Civilization and Wildness delicately intersect in Paul’s latest collection of sonnets These Random Acts of Wildness. Musicality and form-discipline attend these urban vignettes where the cultivated “wildness” is part of being “civilized and urbane”, a mode of living; pared down nature for contemplation and joy in landscaped settings; a style quotient, standardised and uniform, in commercial communities.
“A different colour every note.”—a haunting line from “The Birdsong” informs each sonnet, a distinct song: an individual country of remembrance, memory, history, heritage, feeling; a typical Paul country of the living and the dead; the lingering presence of an aching absence; the yearnings for “the quiet presence of the dead…” in a culture of erasure, kind of continuity, personal and social and familial; isolated moments of existence crying for contact, a situatedness
Crying for contact, a situatedness where “Loneliness is sometimes a form of grief”—poetic syntax for/of the postmodern/ post industrial societies revolving around individualism and its horrors; and, overall, springing out of this grim reality, a deep desire for connections with both past and present, for embracing life in all its richness and contradictions, for being human and relevant, in an age of amnesia and instant delete.
It is also a concomitant desire for the sun, wind, sky, laughter, meaning and transcendence of the immediacy; to find beauty in the mundane.
Wombwell is the daily canvas for these deep meditations on meaningful living amid ruins and live memories and, in a way, this Wombwell becomes a universe that resonates globally for the discerning audiences in its wide ranging appeal.
An uplifting experience!
A book that elevates the daily into the high art.
Sonnet as a genre of cognition and critical communication could not find a better artist than Paul Brookes.

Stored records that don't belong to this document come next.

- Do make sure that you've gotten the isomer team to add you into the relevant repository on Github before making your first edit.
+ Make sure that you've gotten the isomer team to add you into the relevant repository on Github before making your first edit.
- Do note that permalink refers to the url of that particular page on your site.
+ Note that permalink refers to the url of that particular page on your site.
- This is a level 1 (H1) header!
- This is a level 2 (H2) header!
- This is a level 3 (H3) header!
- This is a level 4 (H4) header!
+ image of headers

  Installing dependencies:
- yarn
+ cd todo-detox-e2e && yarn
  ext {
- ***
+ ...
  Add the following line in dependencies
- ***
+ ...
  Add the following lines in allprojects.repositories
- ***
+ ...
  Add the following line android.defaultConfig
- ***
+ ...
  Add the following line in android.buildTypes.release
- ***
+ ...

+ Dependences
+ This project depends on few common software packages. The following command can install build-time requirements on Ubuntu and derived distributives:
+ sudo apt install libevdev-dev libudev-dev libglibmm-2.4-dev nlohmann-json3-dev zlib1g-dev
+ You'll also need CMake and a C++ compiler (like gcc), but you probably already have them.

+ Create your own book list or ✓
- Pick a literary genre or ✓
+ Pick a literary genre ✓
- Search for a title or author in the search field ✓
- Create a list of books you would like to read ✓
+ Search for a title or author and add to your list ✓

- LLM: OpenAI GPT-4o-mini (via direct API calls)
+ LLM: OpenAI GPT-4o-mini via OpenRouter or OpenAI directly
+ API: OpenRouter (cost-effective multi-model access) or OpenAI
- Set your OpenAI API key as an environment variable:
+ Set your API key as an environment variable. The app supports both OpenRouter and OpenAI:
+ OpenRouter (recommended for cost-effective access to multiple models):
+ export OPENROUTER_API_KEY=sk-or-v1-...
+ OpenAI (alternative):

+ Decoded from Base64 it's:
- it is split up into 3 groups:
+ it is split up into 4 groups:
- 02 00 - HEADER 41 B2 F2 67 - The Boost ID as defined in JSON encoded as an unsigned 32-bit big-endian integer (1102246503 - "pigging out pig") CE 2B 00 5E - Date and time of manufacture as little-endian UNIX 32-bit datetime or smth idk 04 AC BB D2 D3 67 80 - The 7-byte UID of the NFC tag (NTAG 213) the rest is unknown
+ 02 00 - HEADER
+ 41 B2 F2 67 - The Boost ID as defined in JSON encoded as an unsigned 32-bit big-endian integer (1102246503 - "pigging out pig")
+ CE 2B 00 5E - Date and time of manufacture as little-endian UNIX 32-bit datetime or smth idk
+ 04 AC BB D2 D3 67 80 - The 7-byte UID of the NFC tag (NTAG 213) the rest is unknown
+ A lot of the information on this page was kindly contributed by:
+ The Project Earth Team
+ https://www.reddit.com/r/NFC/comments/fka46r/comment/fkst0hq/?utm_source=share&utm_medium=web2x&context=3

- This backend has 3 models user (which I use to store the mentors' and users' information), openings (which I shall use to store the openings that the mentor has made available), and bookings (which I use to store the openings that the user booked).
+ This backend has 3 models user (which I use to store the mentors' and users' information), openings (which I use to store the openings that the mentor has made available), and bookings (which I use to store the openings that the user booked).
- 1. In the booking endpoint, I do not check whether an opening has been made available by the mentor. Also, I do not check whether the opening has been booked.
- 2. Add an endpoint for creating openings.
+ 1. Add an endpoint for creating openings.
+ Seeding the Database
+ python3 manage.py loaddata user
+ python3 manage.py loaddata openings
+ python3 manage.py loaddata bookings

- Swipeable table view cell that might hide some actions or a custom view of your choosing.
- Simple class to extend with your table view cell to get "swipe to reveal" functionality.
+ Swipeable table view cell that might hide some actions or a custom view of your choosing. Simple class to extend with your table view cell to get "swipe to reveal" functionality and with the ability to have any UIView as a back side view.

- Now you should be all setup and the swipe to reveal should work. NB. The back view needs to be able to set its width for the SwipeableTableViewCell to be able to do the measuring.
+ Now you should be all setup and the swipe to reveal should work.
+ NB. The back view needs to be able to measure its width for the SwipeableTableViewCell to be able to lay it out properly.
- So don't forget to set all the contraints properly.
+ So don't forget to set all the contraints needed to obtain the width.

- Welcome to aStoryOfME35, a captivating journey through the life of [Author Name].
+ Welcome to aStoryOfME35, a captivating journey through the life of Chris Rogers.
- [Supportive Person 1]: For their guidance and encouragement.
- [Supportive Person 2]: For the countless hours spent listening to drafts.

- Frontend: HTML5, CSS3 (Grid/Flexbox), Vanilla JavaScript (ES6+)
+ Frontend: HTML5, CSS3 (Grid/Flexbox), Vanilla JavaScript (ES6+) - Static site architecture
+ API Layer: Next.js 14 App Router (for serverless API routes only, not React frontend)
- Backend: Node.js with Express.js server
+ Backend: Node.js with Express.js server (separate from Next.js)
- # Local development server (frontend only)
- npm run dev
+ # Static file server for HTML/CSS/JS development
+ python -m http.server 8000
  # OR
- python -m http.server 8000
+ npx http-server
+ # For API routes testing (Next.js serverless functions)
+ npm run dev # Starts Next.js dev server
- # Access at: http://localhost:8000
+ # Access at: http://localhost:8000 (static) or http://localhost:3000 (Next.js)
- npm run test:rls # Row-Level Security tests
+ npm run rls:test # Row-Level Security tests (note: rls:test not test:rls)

A must for seekers of serious
Writing!

—Sunil Sharma, poet-academic editor

In ‘These Random Acts of Wildness’, Brookes’ deeply thoughtful poetry tasks the containing form of the sonnet with making sense of the animal mess of living—and of dying. This distinctive and reflective collection holds multiple lives: human, animal, even sentient object, each looking for its way to reconcile what cannot be tamed with our need to impose order enough to understand it, and to make our peace. Brookes examines every stone he turns with clear eyes, layered language and deft allegory. There is a strange intimacy at the core of this collection: domestic and wild meditations, the poet’s ability to take up the mantle of hedgehog or hoover with convincing embodiment, allow a delicately prosaic, personal making-sense of difficult human subjects—the split home, bullying, awkwardness, loneliness, and grief.
Brookes’ skill with this form is simply remarkable, and its constraints seem a basket self-weaving as we watch. The cadence treads perfect sync with his contemplative storytelling, to cradle, not cage it, with respect for the poet’s own craft. And these are indeed stories, ongoing: even in the closing cemetery, haunted by the artfully drawn lives of local soldiers, cricketers, labourers, and fiddlers, even with ‘so much promise / gone, now curtains are drawn beside the pits’, what we’ve learned from their immortaliser is that, messy or not, ‘Belief is true’ and so we must believe ‘The wild dance of the swifts amongst the dead / reminds us life goes on restless to be fed’.